'''
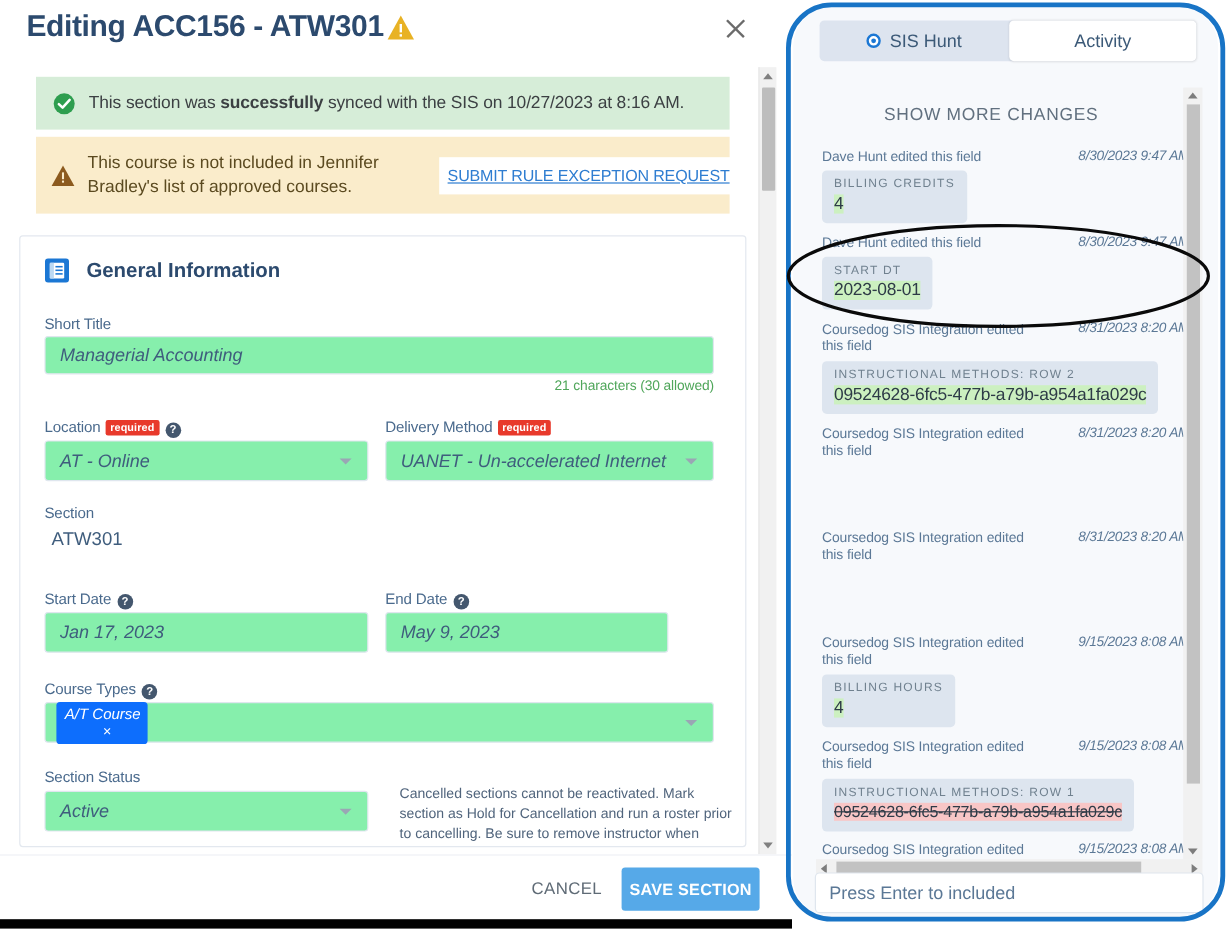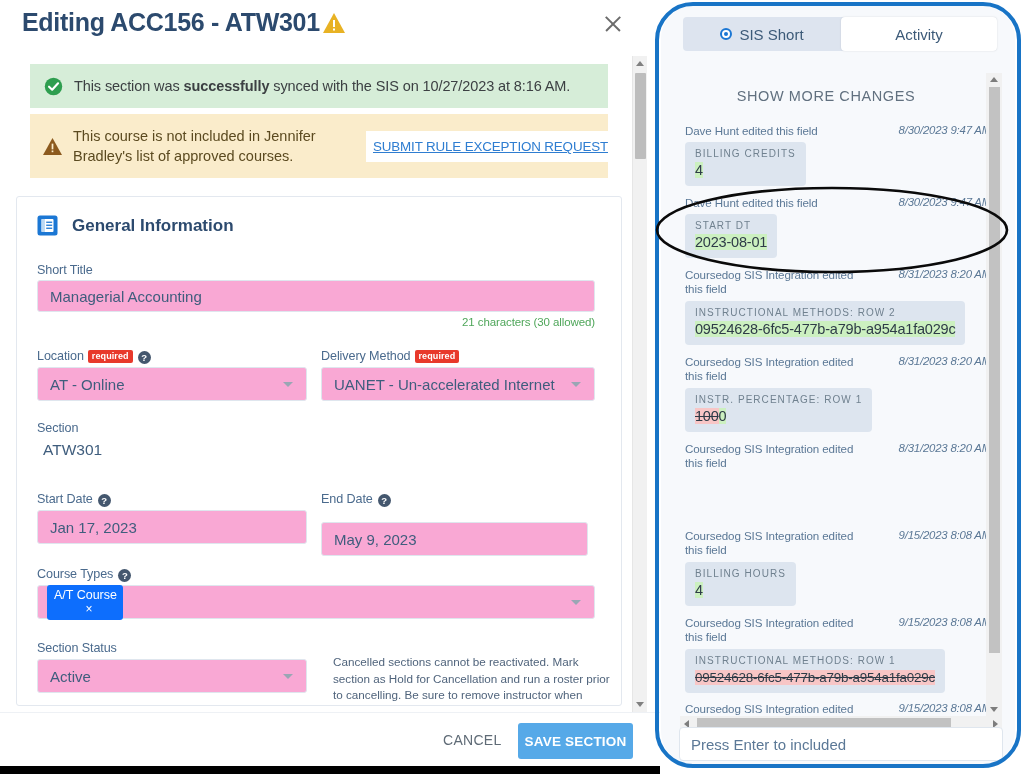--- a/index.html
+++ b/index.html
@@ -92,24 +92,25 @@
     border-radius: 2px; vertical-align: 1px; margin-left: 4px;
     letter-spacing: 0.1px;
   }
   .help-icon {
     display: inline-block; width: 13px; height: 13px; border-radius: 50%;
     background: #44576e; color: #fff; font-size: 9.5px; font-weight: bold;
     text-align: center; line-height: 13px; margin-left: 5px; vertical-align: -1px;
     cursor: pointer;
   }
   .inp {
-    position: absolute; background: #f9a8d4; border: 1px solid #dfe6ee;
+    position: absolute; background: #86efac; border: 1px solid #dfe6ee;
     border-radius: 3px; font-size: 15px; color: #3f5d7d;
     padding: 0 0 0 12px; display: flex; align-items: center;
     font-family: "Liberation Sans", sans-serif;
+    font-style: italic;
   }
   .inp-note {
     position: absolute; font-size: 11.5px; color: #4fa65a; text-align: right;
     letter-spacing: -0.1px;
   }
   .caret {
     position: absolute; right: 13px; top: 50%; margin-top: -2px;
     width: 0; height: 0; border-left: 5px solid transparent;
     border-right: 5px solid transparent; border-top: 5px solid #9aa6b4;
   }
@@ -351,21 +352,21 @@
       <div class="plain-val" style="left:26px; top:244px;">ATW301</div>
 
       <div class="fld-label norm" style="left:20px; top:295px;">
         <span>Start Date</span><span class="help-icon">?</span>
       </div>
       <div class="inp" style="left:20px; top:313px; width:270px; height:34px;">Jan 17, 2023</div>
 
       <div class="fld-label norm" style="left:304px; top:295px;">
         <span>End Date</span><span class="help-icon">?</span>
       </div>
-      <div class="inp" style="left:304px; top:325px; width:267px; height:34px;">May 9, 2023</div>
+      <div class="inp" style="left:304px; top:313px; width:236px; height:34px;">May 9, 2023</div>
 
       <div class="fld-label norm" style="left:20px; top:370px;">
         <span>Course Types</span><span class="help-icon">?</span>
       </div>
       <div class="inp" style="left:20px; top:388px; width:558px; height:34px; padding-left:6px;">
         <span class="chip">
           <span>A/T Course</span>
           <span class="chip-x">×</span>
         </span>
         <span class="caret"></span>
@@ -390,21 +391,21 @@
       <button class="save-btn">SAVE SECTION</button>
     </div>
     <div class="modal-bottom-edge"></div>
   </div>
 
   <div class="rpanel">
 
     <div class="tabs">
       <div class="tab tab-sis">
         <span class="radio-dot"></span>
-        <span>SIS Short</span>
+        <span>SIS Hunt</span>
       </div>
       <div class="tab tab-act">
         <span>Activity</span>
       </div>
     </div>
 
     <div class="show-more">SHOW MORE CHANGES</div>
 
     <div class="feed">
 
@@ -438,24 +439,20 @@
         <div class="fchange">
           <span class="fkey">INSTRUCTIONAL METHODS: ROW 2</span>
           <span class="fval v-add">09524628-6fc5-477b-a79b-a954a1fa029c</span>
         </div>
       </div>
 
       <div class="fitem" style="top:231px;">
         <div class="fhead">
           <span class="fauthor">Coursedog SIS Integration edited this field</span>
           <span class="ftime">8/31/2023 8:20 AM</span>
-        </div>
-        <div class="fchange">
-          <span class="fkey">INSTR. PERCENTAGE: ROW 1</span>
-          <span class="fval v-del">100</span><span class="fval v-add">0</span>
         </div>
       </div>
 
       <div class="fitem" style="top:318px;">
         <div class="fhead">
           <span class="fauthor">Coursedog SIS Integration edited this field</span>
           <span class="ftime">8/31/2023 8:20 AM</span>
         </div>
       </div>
'''
■ Task details:
Exactly as given, set down each line of the material, but include no pictures.

■ Result for this task:
--- a/index.html
+++ b/index.html
@@ -92,24 +92,25 @@
     border-radius: 2px; vertical-align: 1px; margin-left: 4px;
     letter-spacing: 0.1px;
   }
   .help-icon {
     display: inline-block; width: 13px; height: 13px; border-radius: 50%;
     background: #44576e; color: #fff; font-size: 9.5px; font-weight: bold;
     text-align: center; line-height: 13px; margin-left: 5px; vertical-align: -1px;
     cursor: pointer;
   }
   .inp {
-    position: absolute; background: #f9a8d4; border: 1px solid #dfe6ee;
+    position: absolute; background: #86efac; border: 1px solid #dfe6ee;
     border-radius: 3px; font-size: 15px; color: #3f5d7d;
     padding: 0 0 0 12px; display: flex; align-items: center;
     font-family: "Liberation Sans", sans-serif;
+    font-style: italic;
   }
   .inp-note {
     position: absolute; font-size: 11.5px; color: #4fa65a; text-align: right;
     letter-spacing: -0.1px;
   }
   .caret {
     position: absolute; right: 13px; top: 50%; margin-top: -2px;
     width: 0; height: 0; border-left: 5px solid transparent;
     border-right: 5px solid transparent; border-top: 5px solid #9aa6b4;
   }
@@ -351,21 +352,21 @@
       <div class="plain-val" style="left:26px; top:244px;">ATW301</div>
 
       <div class="fld-label norm" style="left:20px; top:295px;">
         <span>Start Date</span><span class="help-icon">?</span>
       </div>
       <div class="inp" style="left:20px; top:313px; width:270px; height:34px;">Jan 17, 2023</div>
 
       <div class="fld-label norm" style="left:304px; top:295px;">
         <span>End Date</span><span class="help-icon">?</span>
       </div>
-      <div class="inp" style="left:304px; top:325px; width:267px; height:34px;">May 9, 2023</div>
+      <div class="inp" style="left:304px; top:313px; width:236px; height:34px;">May 9, 2023</div>
 
       <div class="fld-label norm" style="left:20px; top:370px;">
         <span>Course Types</span><span class="help-icon">?</span>
       </div>
       <div class="inp" style="left:20px; top:388px; width:558px; height:34px; padding-left:6px;">
         <span class="chip">
           <span>A/T Course</span>
           <span class="chip-x">×</span>
         </span>
         <span class="caret"></span>
@@ -390,21 +391,21 @@
       <button class="save-btn">SAVE SECTION</button>
     </div>
     <div class="modal-bottom-edge"></div>
   </div>
 
   <div class="rpanel">
 
     <div class="tabs">
       <div class="tab tab-sis">
         <span class="radio-dot"></span>
-        <span>SIS Short</span>
+        <span>SIS Hunt</span>
       </div>
       <div class="tab tab-act">
         <span>Activity</span>
       </div>
     </div>
 
     <div class="show-more">SHOW MORE CHANGES</div>
 
     <div class="feed">
 
@@ -438,24 +439,20 @@
         <div class="fchange">
           <span class="fkey">INSTRUCTIONAL METHODS: ROW 2</span>
           <span class="fval v-add">09524628-6fc5-477b-a79b-a954a1fa029c</span>
         </div>
       </div>
 
       <div class="fitem" style="top:231px;">
         <div class="fhead">
           <span class="fauthor">Coursedog SIS Integration edited this field</span>
           <span class="ftime">8/31/2023 8:20 AM</span>
-        </div>
-        <div class="fchange">
-          <span class="fkey">INSTR. PERCENTAGE: ROW 1</span>
-          <span class="fval v-del">100</span><span class="fval v-add">0</span>
         </div>
       </div>
 
       <div class="fitem" style="top:318px;">
         <div class="fhead">
           <span class="fauthor">Coursedog SIS Integration edited this field</span>
           <span class="ftime">8/31/2023 8:20 AM</span>
         </div>
       </div>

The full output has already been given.